--- What this task involves ---
An exact copy is needed of the lines in the entries below from the line with "Barron, 83 Ill." up to and including the line with "-> <tr> <td>Rokottamaton</td>", and of nothing else. Leave the pictures out.

User interface change data:
· · · · ·

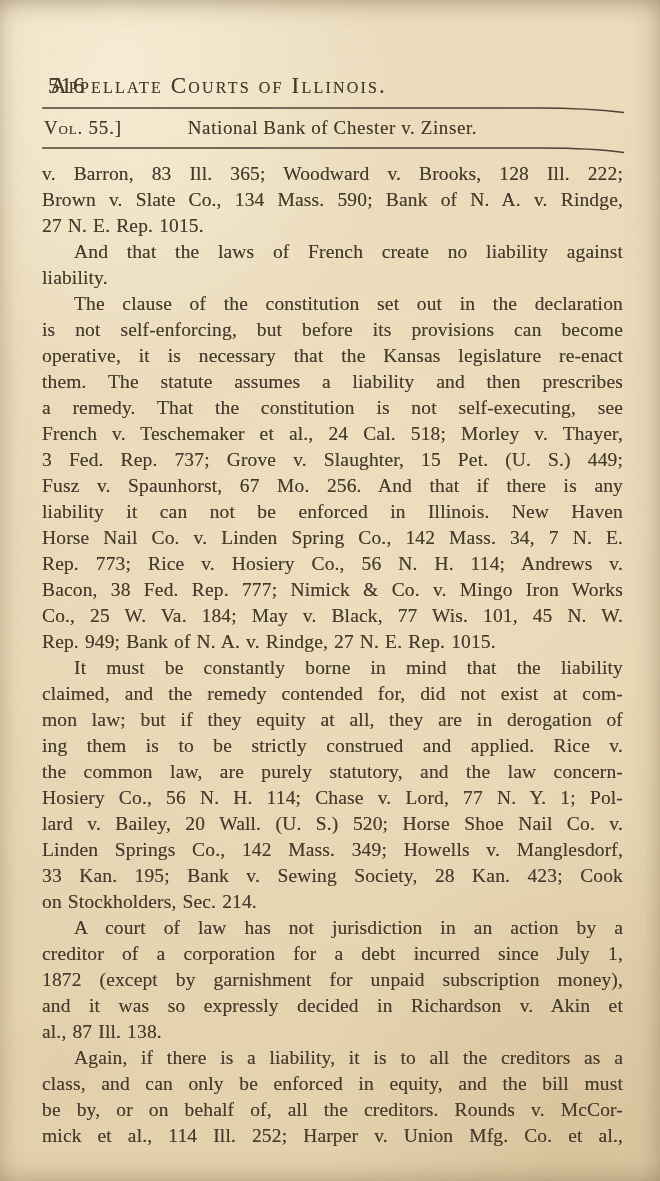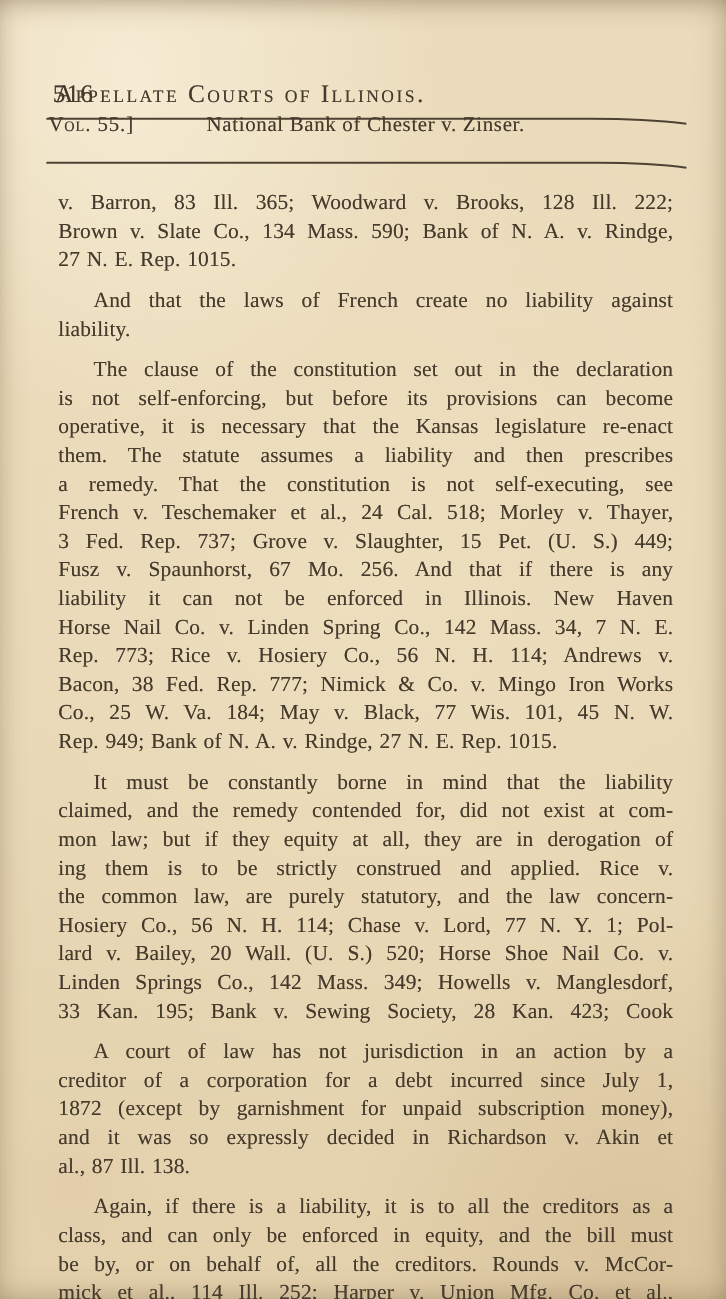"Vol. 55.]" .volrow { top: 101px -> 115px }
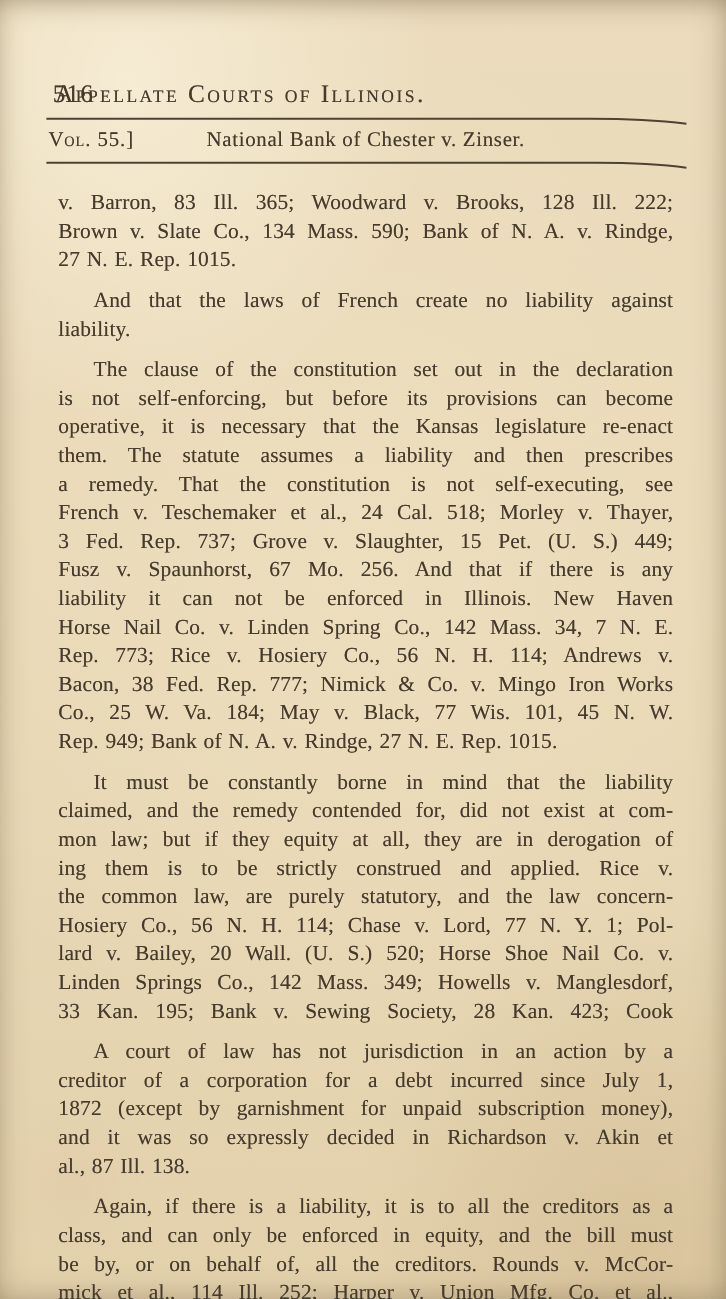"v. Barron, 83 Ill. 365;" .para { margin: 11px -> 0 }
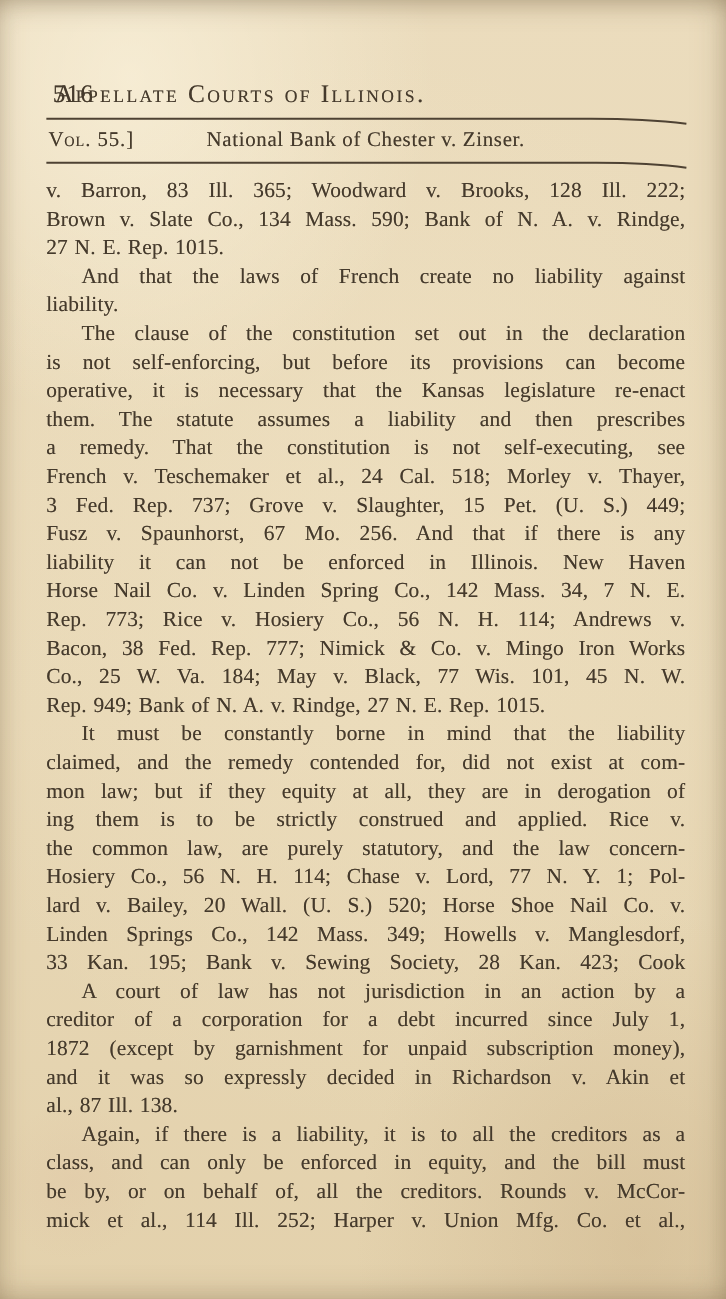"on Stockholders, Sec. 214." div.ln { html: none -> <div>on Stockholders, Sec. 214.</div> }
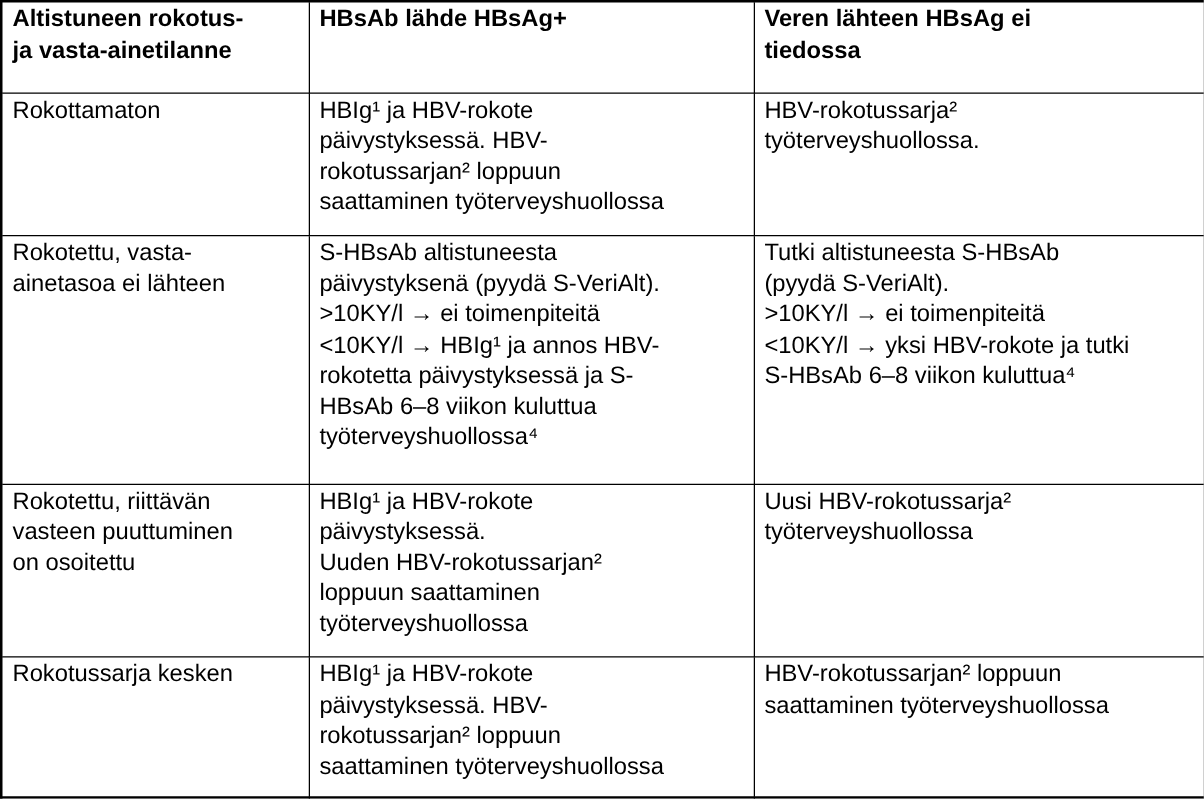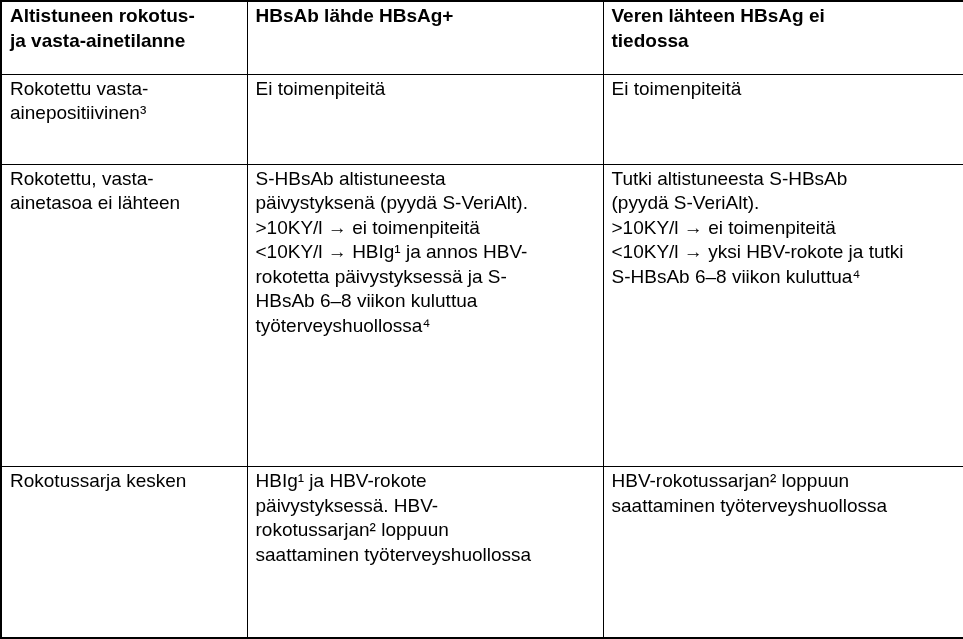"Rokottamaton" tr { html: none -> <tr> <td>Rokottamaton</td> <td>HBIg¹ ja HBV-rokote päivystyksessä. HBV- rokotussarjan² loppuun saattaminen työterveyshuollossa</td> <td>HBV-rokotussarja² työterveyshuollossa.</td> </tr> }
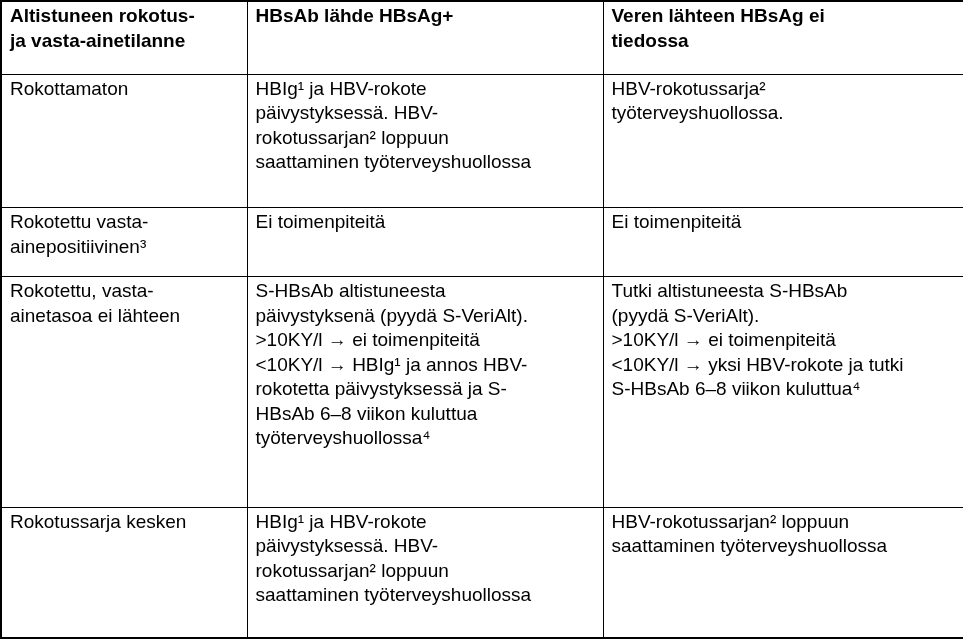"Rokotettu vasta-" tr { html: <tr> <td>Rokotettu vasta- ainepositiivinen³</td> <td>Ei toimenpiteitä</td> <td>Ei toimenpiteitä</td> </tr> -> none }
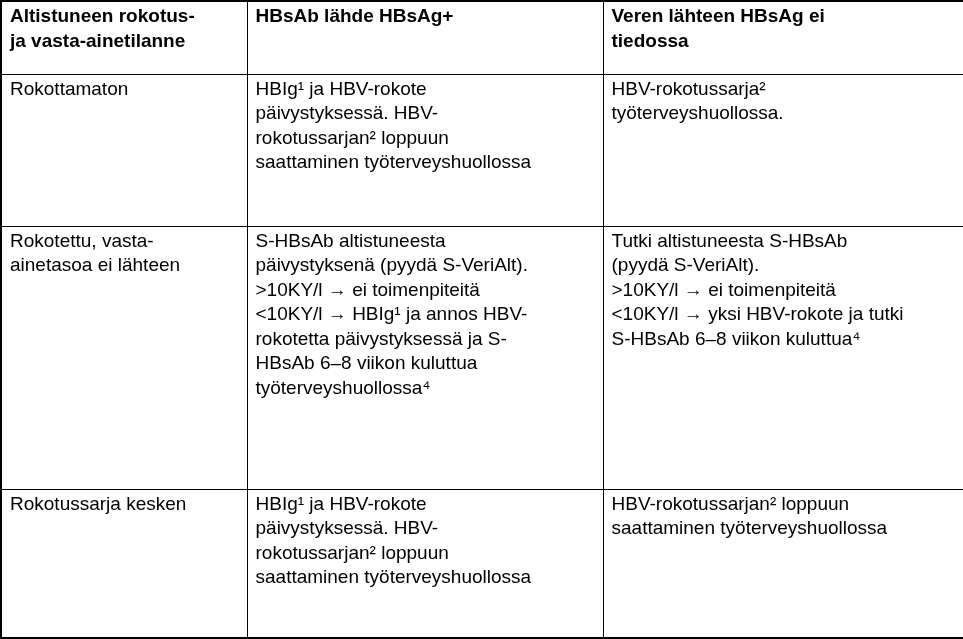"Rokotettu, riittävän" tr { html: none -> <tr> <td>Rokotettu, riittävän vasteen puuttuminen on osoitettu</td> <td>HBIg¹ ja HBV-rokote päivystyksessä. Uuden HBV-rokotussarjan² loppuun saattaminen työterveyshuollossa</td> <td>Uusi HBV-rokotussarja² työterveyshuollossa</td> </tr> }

· · · · ·

--- Output of the task ---
"v. Barron, 83 Ill. 365;" .para { margin: 11px -> 0 }
"on Stockholders, Sec. 214." div.ln { html: none -> <div>on Stockholders, Sec. 214.</div> }
"Rokottamaton" tr { html: none -> <tr> <td>Rokottamaton</td> <td>HBIg¹ ja HBV-rokote päivystyksessä. HBV- rokotussarjan² loppuun saattaminen työterveyshuollossa</td> <td>HBV-rokotussarja² työterveyshuollossa.</td> </tr> }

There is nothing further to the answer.